Golfers are frequently frustrated by the fact that persons teaching the golf setup and swing teach what works for the teacher to a greater extent than what will work for the individual golfer. Golfers' shots are influenced by many factors associated with themselves and the equipment they use such as physical attributes, golf club shaft rigidity, characteristics of the particular golf ball brand they use, swing speed, grip tension and many others. The number of potential combinations of these factors is very large. The ability to identify the significance of individual setup related factors as well as to determine the optimal “settings” of these significant factors is extremely problematic. Furthermore, it is extremely rare for any particular golfer to be able to identify specifically how inputs should be modified to increase the probability of obtaining a specific result as observed or measurable in terms of output factors such as distance and shape.

Examination of golf-related magazines and books reveal what is purported to be the “magic” solution for all golfers. Of course, these magic solutions tend not to be tailored to the needs of individual golfers as determined by physical attributes or equipment used.

Several golf-improvement-related inventions have received patents and these inventions generally involve the use of some hardware-related-solution. Patents and a relevant Internet document follow:

Internet Document

“Golf Simulator Swing Analysis”, DeadSolidGolf. http://www.deadsolidgolf.com/swingAnalysis.html

Internet Web Site

www.customgolfsetup.com

This web site is operated by the inventor and is established as a commercial site. The fractional factorial methodology is sold as an “eBook” and is based upon the content of provisional patent No. US60/594,500 that was filed on Apr. 13, 2005.

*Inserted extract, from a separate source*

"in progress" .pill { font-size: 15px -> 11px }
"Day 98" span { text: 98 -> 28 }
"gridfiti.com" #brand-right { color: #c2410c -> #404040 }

Patent Document NumberInventor
US 2002/0031753 A1Yanai et al.
US 2003/0207718 A1Perlmutter
US 2004/0106460 A1Lee et al.
4,515,365Horikoshi et al.
5,118,112Bregman et al.
5,419,562Cromarty
5,694,340Kim
5,697,791Nashner et al.
5,772,522Nesbit et al.
5,779,555Nomura et al.
5,792,000Weber et al.
6,042,492Baum
U.S. Pat. No. 6,254,492 B1Taggett
U.S. Pat. No. 6,638,175 B2Lee et al.
U.S. Pat. No. 6,757,572 B1Forest

Foreign Patent Document NumberCountry & Date
10-43349Japan, February 1998
WO 03/009680 A1W.I.P.O., February 2003

Upon review of the referenced documents, it can be seen that continuous variable data analysis systems have been the subject of earlier patent and Internet documents.

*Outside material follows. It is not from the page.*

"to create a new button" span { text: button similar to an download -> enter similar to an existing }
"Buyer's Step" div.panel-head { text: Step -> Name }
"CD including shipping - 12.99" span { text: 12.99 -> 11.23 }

In stating problems associated with previous solutions, the inventor has not validated these previous solutions and includes editorial comments based upon engineering experience. Firstly, a generic comment is warranted. Whenever a hardware-related solution is involved, the accuracy, resolution and repeatability of the hardware measurement systems will contribute to the quality of the outputs. In that regard, any system that relies upon machine-based measurements will be subject to the capabilities of the specific measurement system used. In this regard, solutions that are independent of machine-based measurements, but rather, are based upon statistical analysis and the golfer's personal observations, will be more reliable.

Simply stated, when a golfer observes the result of a shot and is given the opportunity to quantitatively categorize the result, the inventor believes this to be a feature. The current invention uses the golfer's best judgment in categorizing and capturing results.

It is therefore an object of the invention to provide a method for a golfer to study the influence of multiple golf swing setup factors.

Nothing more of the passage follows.